• PROVIDED ENTRIES
—————

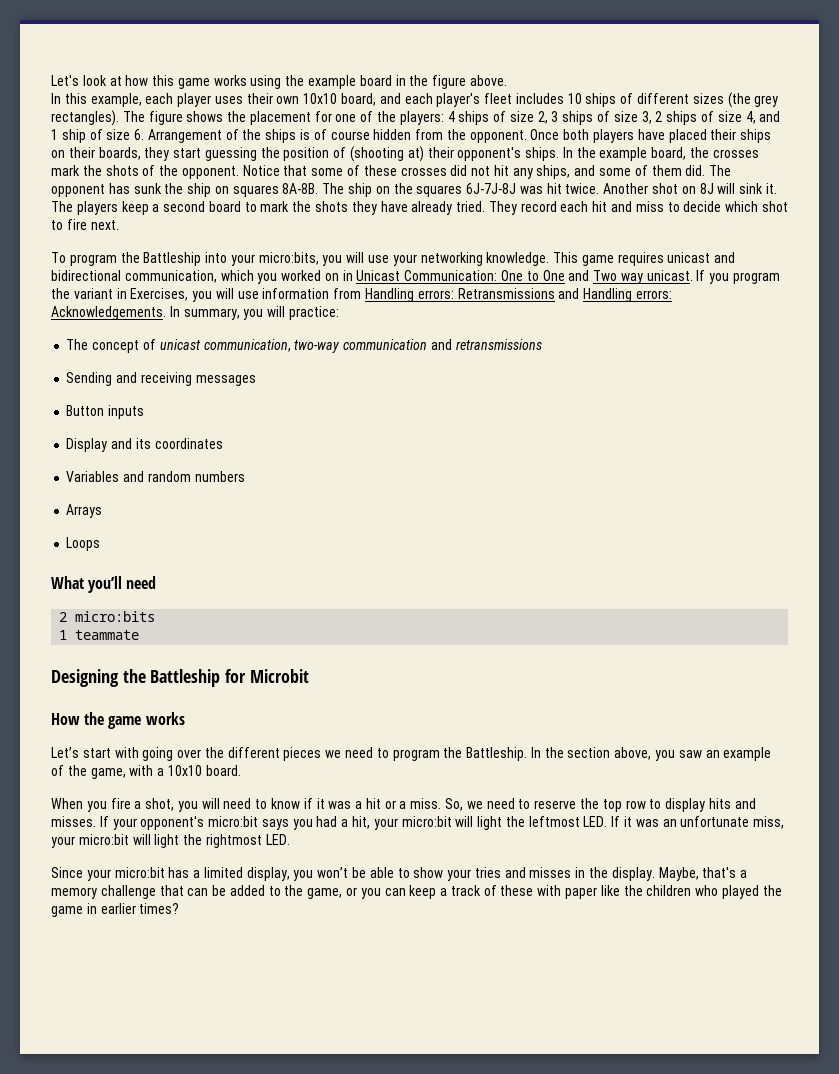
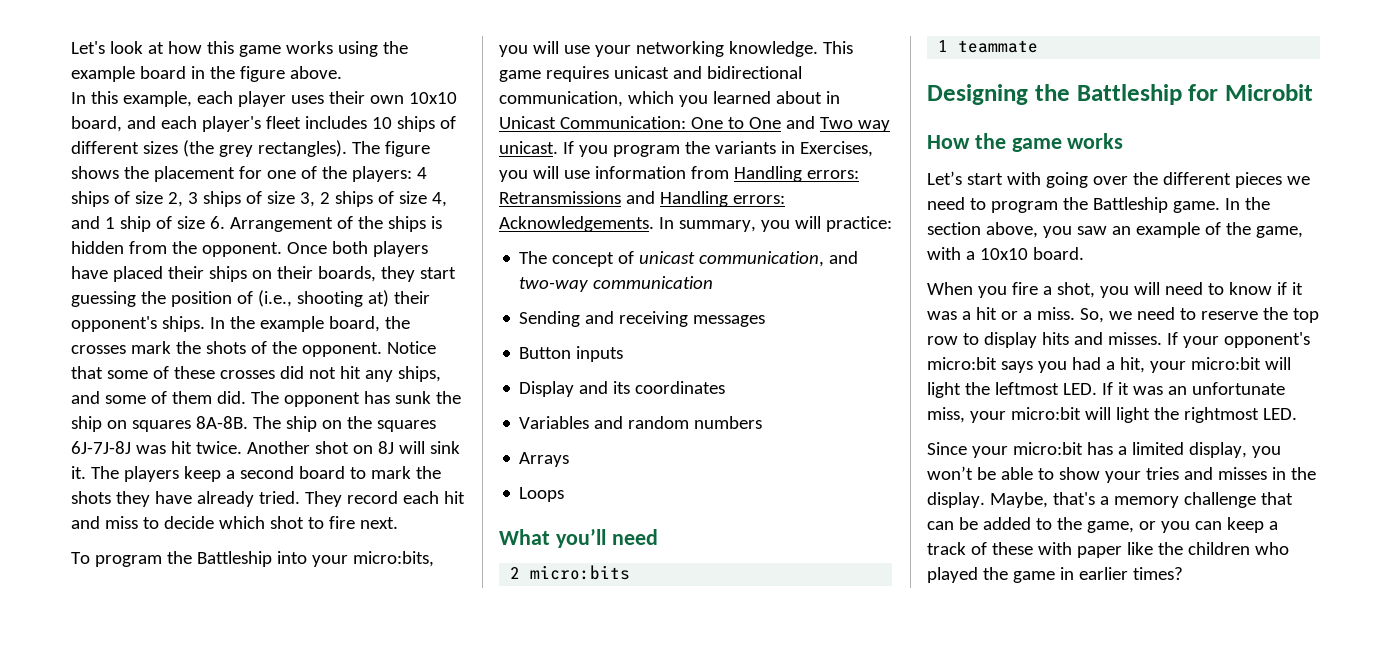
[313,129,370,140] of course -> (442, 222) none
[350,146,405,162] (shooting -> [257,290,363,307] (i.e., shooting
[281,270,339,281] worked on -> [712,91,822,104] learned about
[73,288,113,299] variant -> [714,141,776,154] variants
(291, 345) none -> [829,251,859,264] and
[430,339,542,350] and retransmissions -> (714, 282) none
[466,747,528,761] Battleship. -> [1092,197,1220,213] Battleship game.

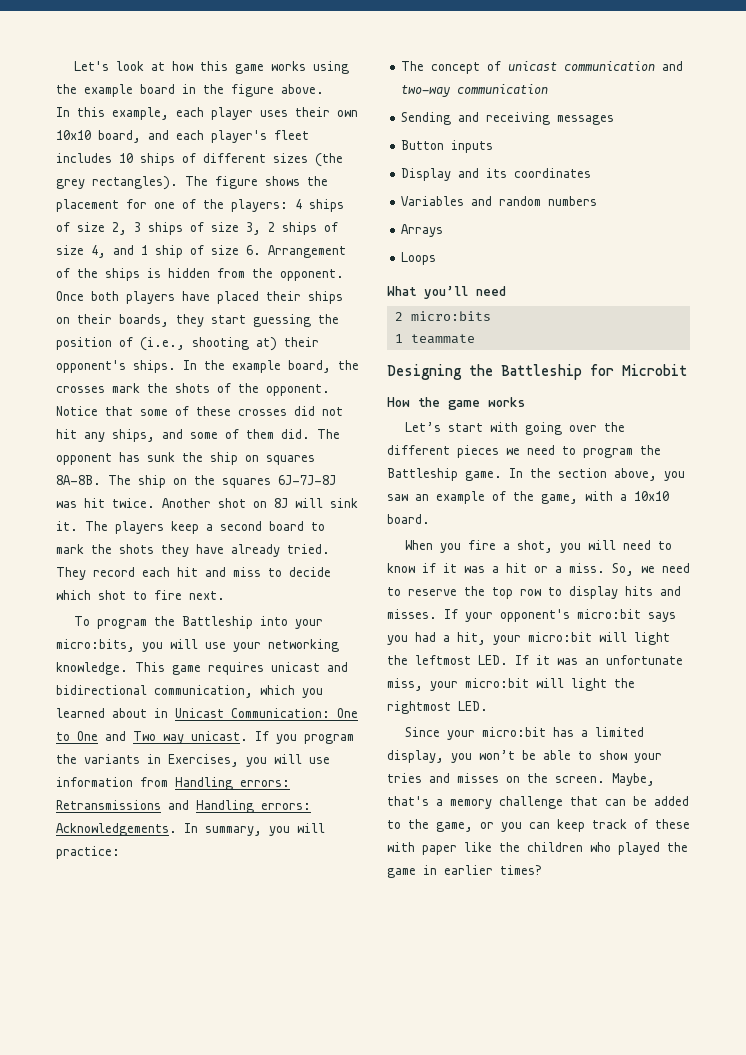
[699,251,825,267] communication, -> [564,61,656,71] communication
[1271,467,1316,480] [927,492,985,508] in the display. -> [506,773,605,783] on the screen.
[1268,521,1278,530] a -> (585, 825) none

—————

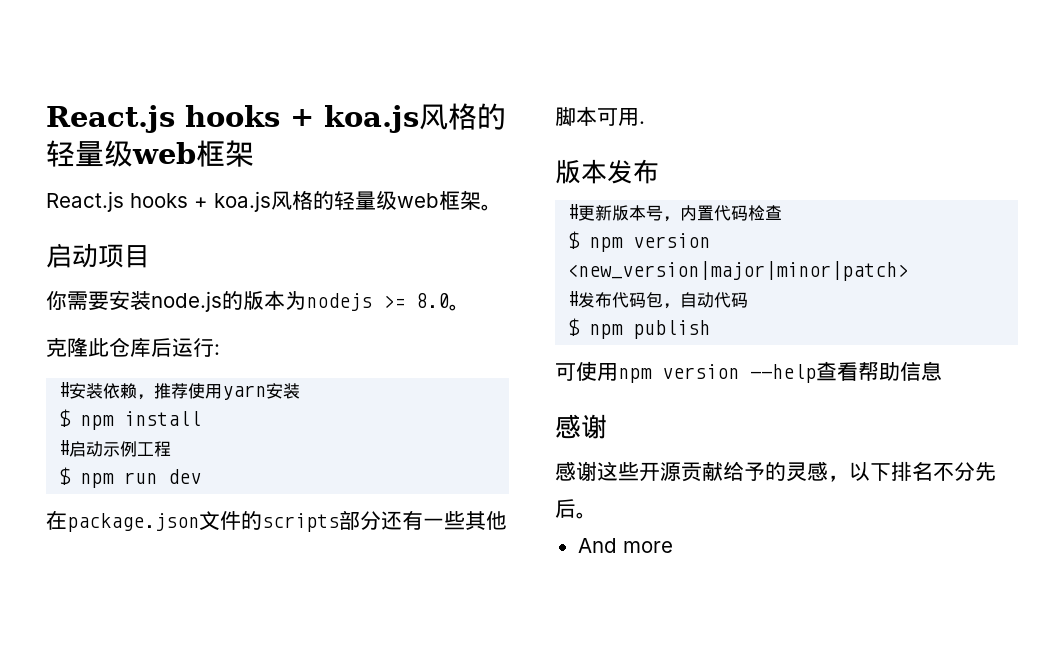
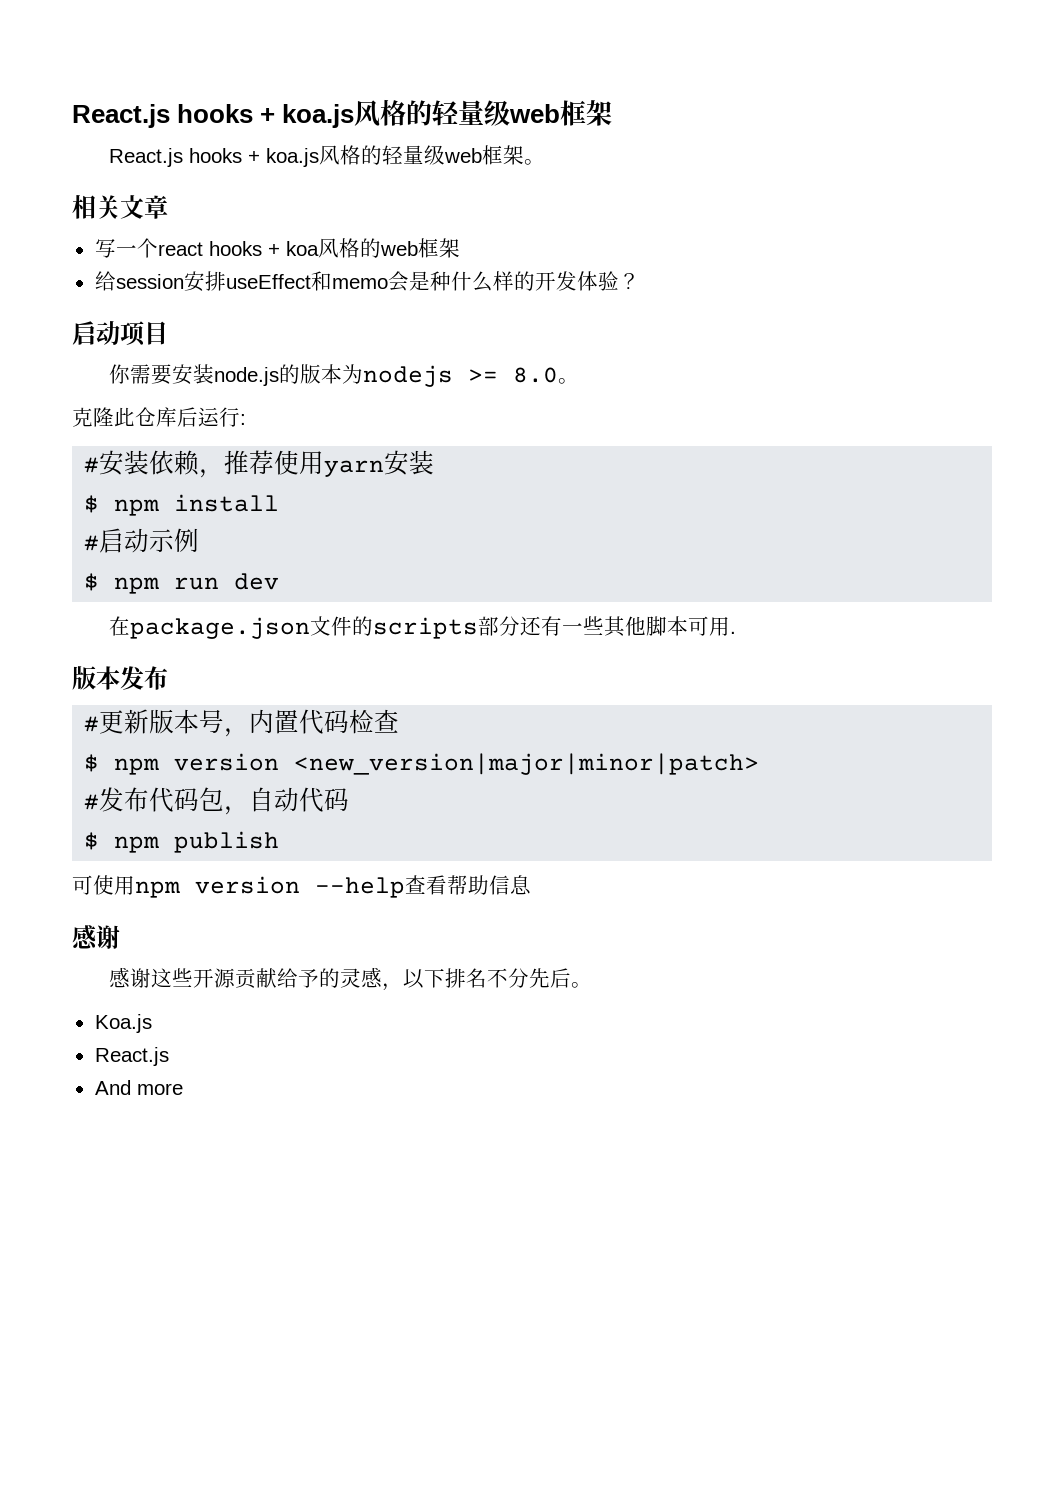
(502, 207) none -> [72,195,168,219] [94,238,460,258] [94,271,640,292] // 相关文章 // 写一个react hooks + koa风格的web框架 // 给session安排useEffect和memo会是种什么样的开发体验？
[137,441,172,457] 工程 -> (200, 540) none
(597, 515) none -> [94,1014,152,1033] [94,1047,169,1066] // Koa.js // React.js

—————

• ACTION ITEM
Range to copy from the records above: the line containing "[430,339,542,350] and retransmissions" to the line containing "[1268,521,1278,530] a -> (585, 825) none", both included. Output those lines exactly and only those, skipping pictures.

• RESPONSE FOR THIS EXERCISE
[430,339,542,350] and retransmissions -> (714, 282) none
[466,747,528,761] Battleship. -> [1092,197,1220,213] Battleship game.

[699,251,825,267] communication, -> [564,61,656,71] communication
[1271,467,1316,480] [927,492,985,508] in the display. -> [506,773,605,783] on the screen.
[1268,521,1278,530] a -> (585, 825) none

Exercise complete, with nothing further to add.